- **TO DO**
For the listing below, return the line containing "(384, 491) none", the line containing "(229, 575) none", and all lines in between, exactly as written and nothing else.

- **DATA TO PROCESS**

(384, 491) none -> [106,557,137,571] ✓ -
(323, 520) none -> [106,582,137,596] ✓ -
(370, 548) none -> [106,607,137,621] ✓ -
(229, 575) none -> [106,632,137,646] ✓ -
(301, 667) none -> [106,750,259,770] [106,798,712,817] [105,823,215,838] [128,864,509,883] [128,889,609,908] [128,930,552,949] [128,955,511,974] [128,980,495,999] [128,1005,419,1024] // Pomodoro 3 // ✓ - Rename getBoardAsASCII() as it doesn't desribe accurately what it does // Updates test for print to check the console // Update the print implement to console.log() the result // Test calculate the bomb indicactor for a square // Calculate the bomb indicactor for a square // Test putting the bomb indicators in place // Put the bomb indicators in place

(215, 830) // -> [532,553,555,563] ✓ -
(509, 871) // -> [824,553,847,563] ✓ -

* * *

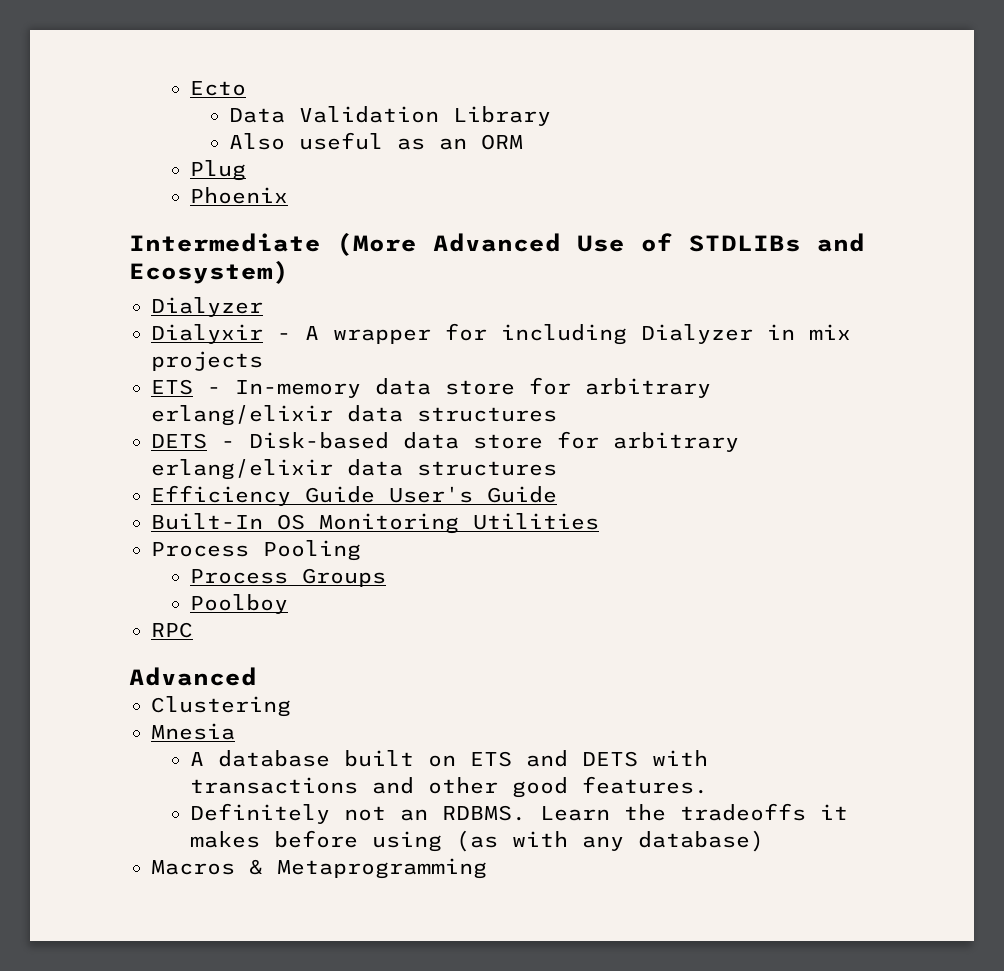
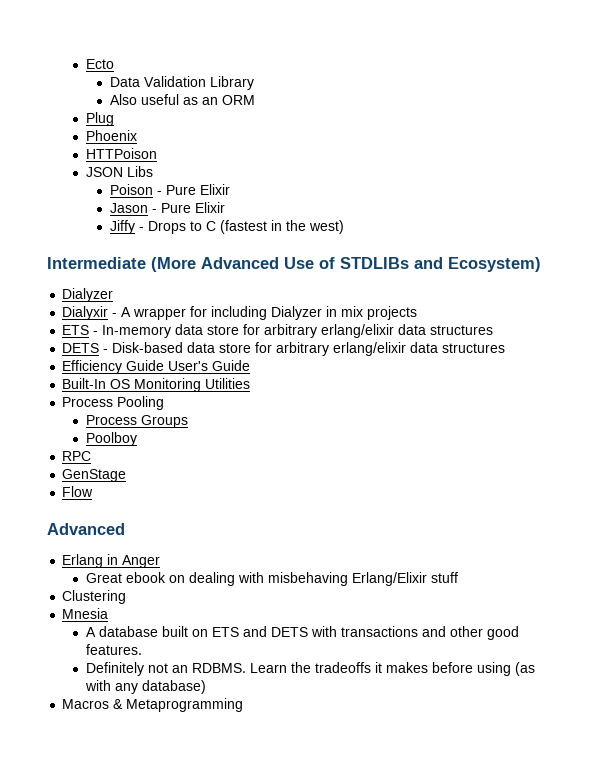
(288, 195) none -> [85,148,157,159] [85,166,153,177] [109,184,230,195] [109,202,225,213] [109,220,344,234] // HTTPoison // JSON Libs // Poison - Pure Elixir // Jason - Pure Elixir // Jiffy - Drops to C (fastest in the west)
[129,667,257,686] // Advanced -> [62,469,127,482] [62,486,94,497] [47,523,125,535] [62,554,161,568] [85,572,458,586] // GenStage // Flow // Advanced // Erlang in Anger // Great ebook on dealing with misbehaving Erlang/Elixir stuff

==

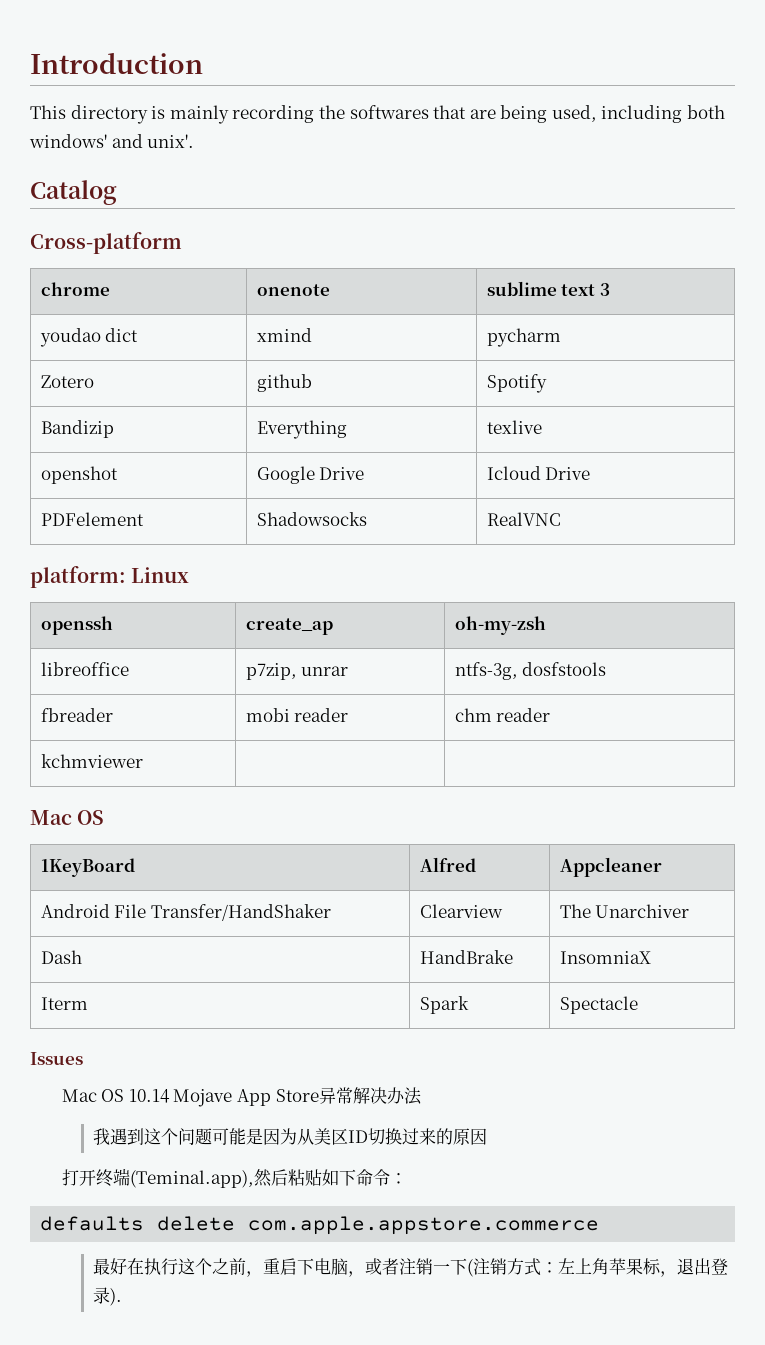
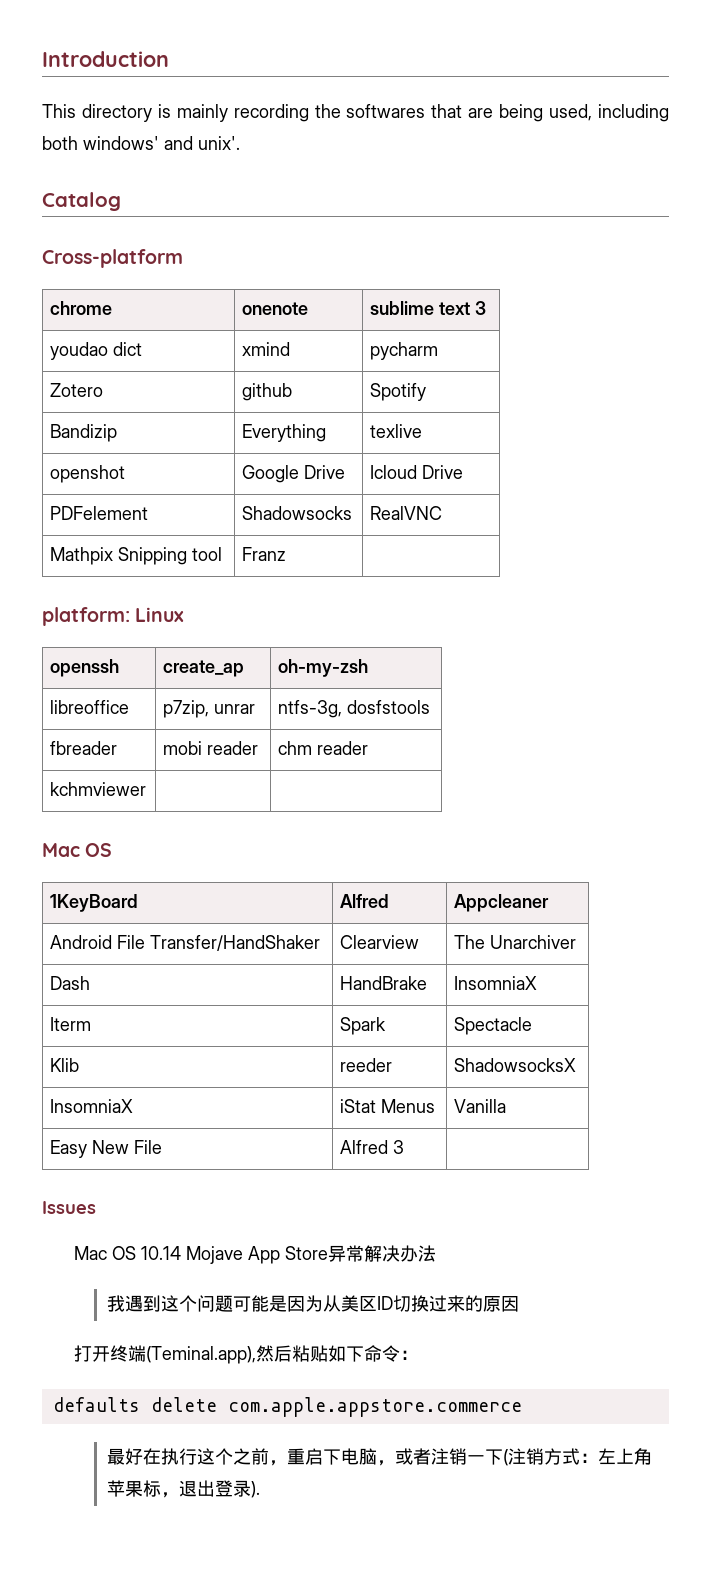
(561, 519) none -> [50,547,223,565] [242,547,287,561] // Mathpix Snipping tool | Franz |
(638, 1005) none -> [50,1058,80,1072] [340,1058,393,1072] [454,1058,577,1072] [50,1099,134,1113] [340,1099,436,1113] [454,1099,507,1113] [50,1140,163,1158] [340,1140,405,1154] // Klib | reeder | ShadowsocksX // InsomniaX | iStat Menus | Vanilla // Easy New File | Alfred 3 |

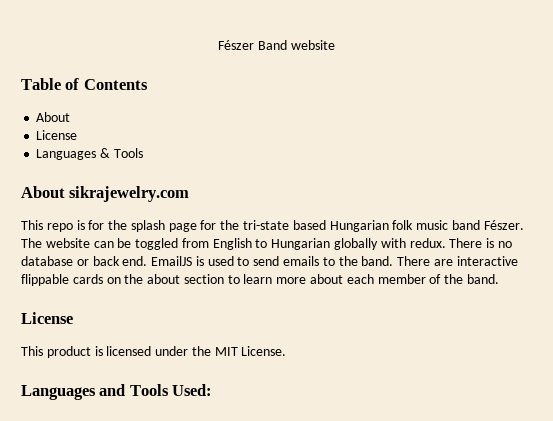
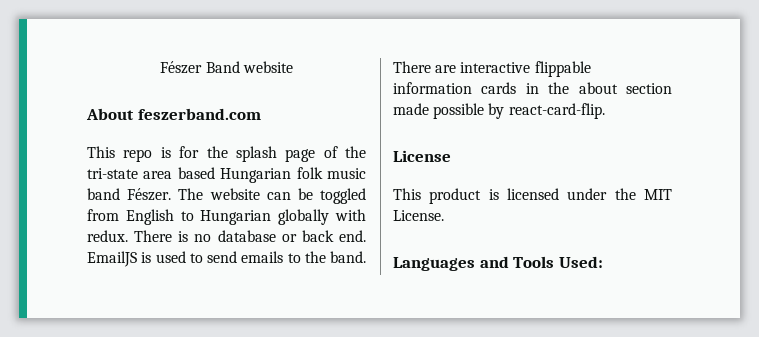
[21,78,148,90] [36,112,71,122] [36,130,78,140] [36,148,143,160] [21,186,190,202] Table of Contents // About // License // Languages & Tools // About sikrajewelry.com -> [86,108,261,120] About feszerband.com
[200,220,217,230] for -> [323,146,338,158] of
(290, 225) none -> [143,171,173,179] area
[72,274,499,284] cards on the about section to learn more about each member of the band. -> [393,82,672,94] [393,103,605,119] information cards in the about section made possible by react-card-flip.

- **SOLUTION TO THIS PROBLEM**
(384, 491) none -> [106,557,137,571] ✓ -
(323, 520) none -> [106,582,137,596] ✓ -
(370, 548) none -> [106,607,137,621] ✓ -
(229, 575) none -> [106,632,137,646] ✓ -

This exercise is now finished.